In this video we take a cursory look at the various techniques you can employ to get better results from Large Language Models.
Today, I want to talk about a plot that I found online. It was published back in May on Twitter by Andre Karpathy, one of the founding Engineers of OpenAI. The plot explains various techniques to improve the performance of a language model (LLM). I'll go over some of those techniques and see which ones are easily applicable today and which ones may need more work.
The plot, which you can find on Andre's Twitter account, shows the effort needed to use these techniques on the X-axis and the task accuracy on the Y-axis. The red line represents a small base model, while the blue line represents a big base model, typically above a billion parameters.

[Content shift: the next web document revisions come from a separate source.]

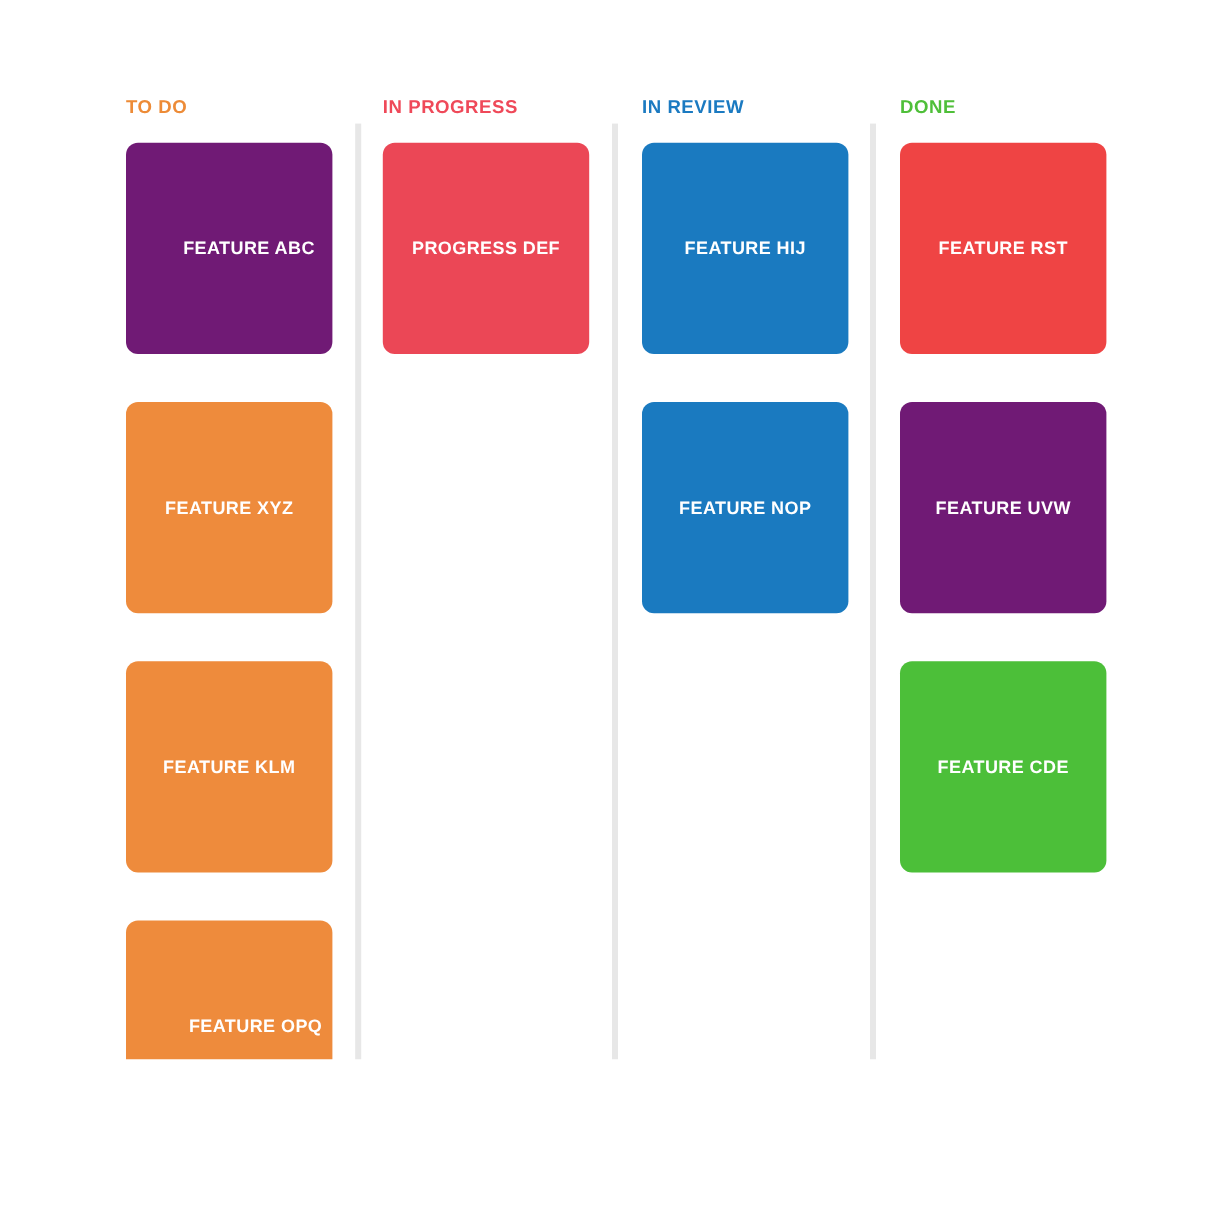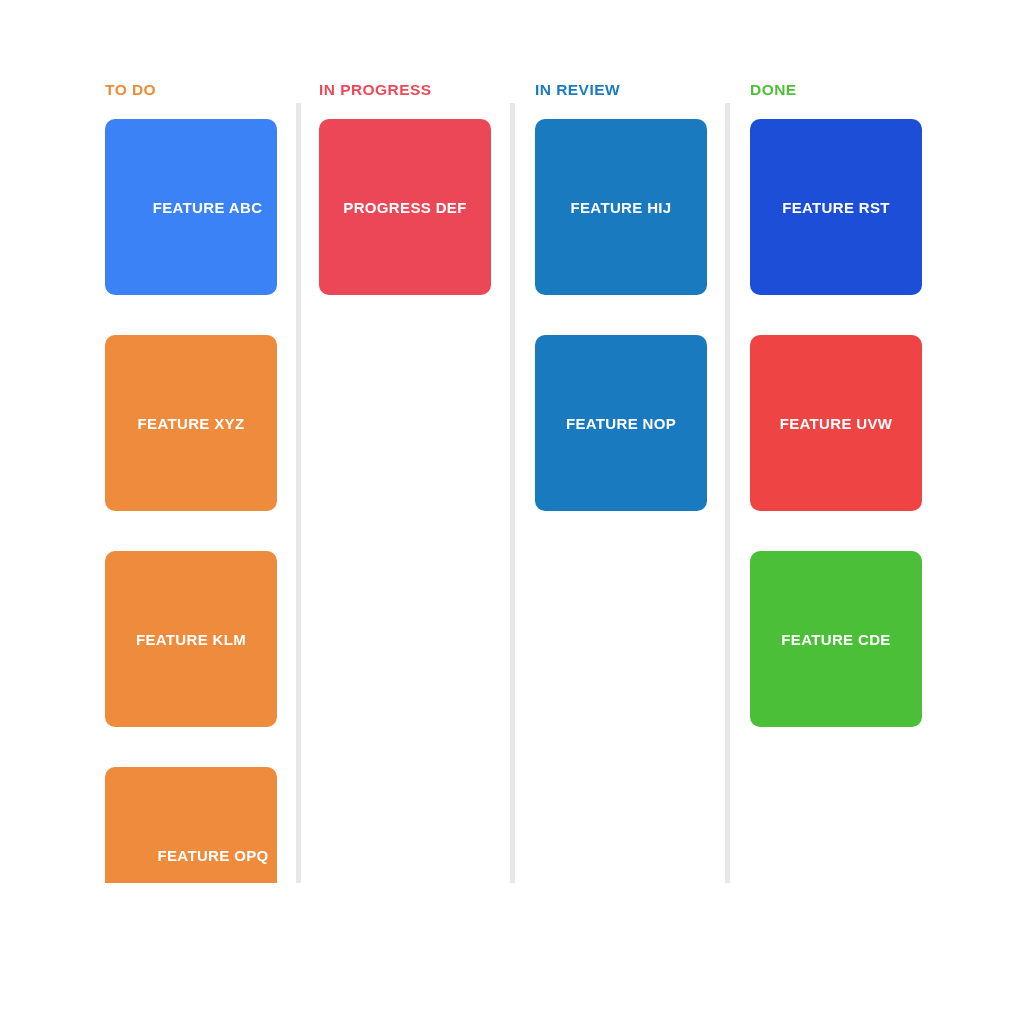"FEATURE ABC" div.card { background: #3b82f6 -> #701a75 }
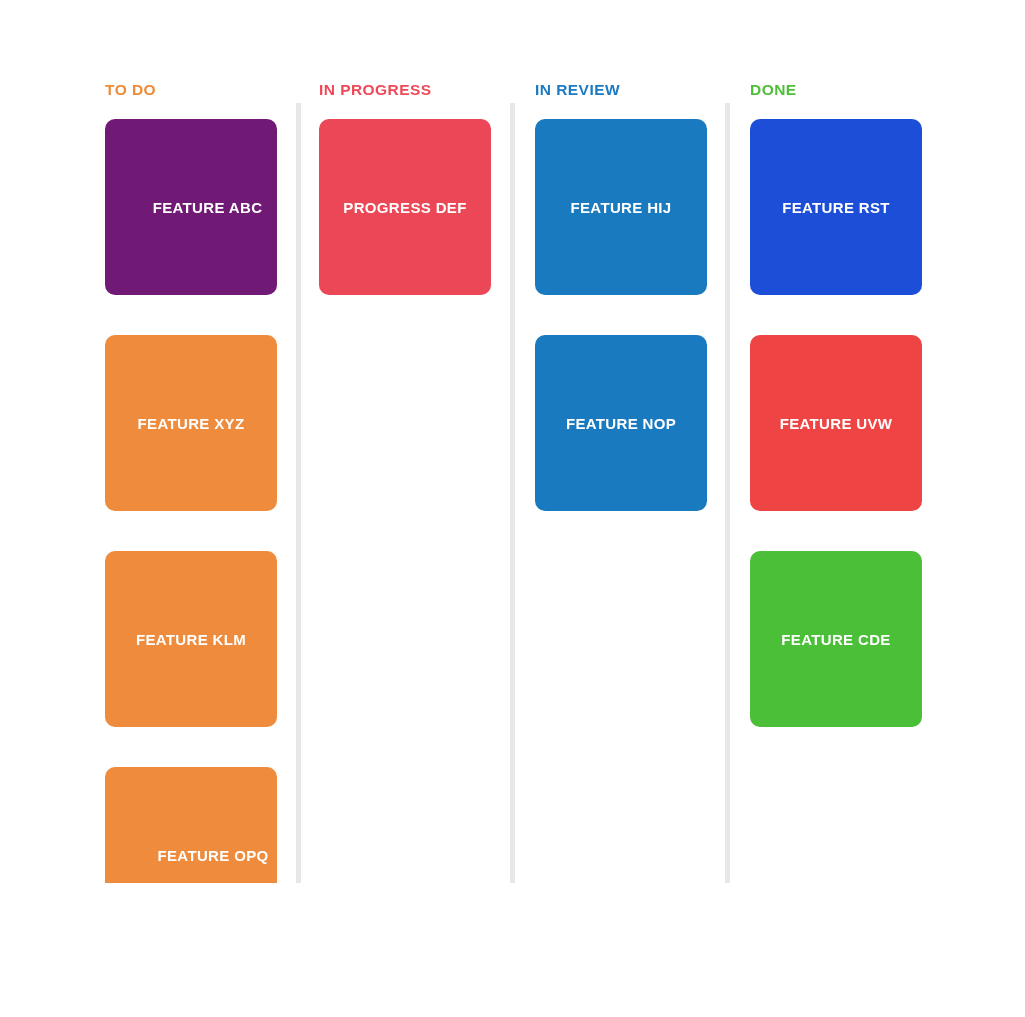"FEATURE RST" div.card { background: #1d4ed8 -> #ef4444 }
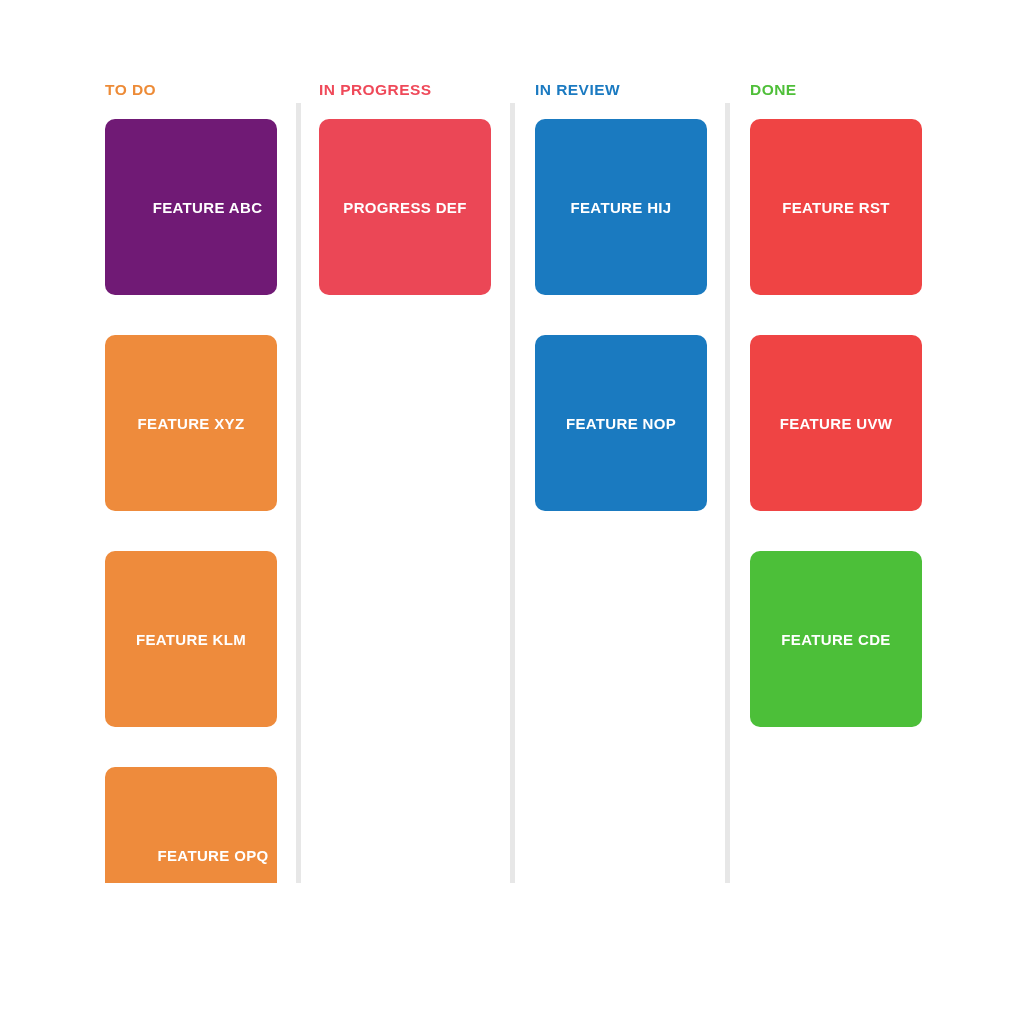"FEATURE UVW" div.card { background: #ef4444 -> #701a75 }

The easiest way to improve model performance is prompt engineering, which involves trying different variants and shapes of prompts to get the model to respond better. This can already yield good results for big base models.
Another technique is few-shot prompts, where you teach the model what constitutes a good or bad answer within the prompts. This can guide the model to respond more accurately.
Retrieval augmented generation (RAG) is a more complex technique that involves building a system around the model, including a query engine and a vector database. RAG allows the model to respond to questions with data it has not seen before, such as from a private knowledge base.
Finally, fine-tuning is the most effort-intensive and complex technique, requiring training pipelines and skills to fine-tune the model with your own data. It's not recommended as a first step to improve model performance.
In conclusion, prompt engineering and few-shot prompts can significantly improve model performance without building additional infrastructure or tooling. RAG and fine-tuning require more effort and resources. This plot provides valuable insights into improving language model performance.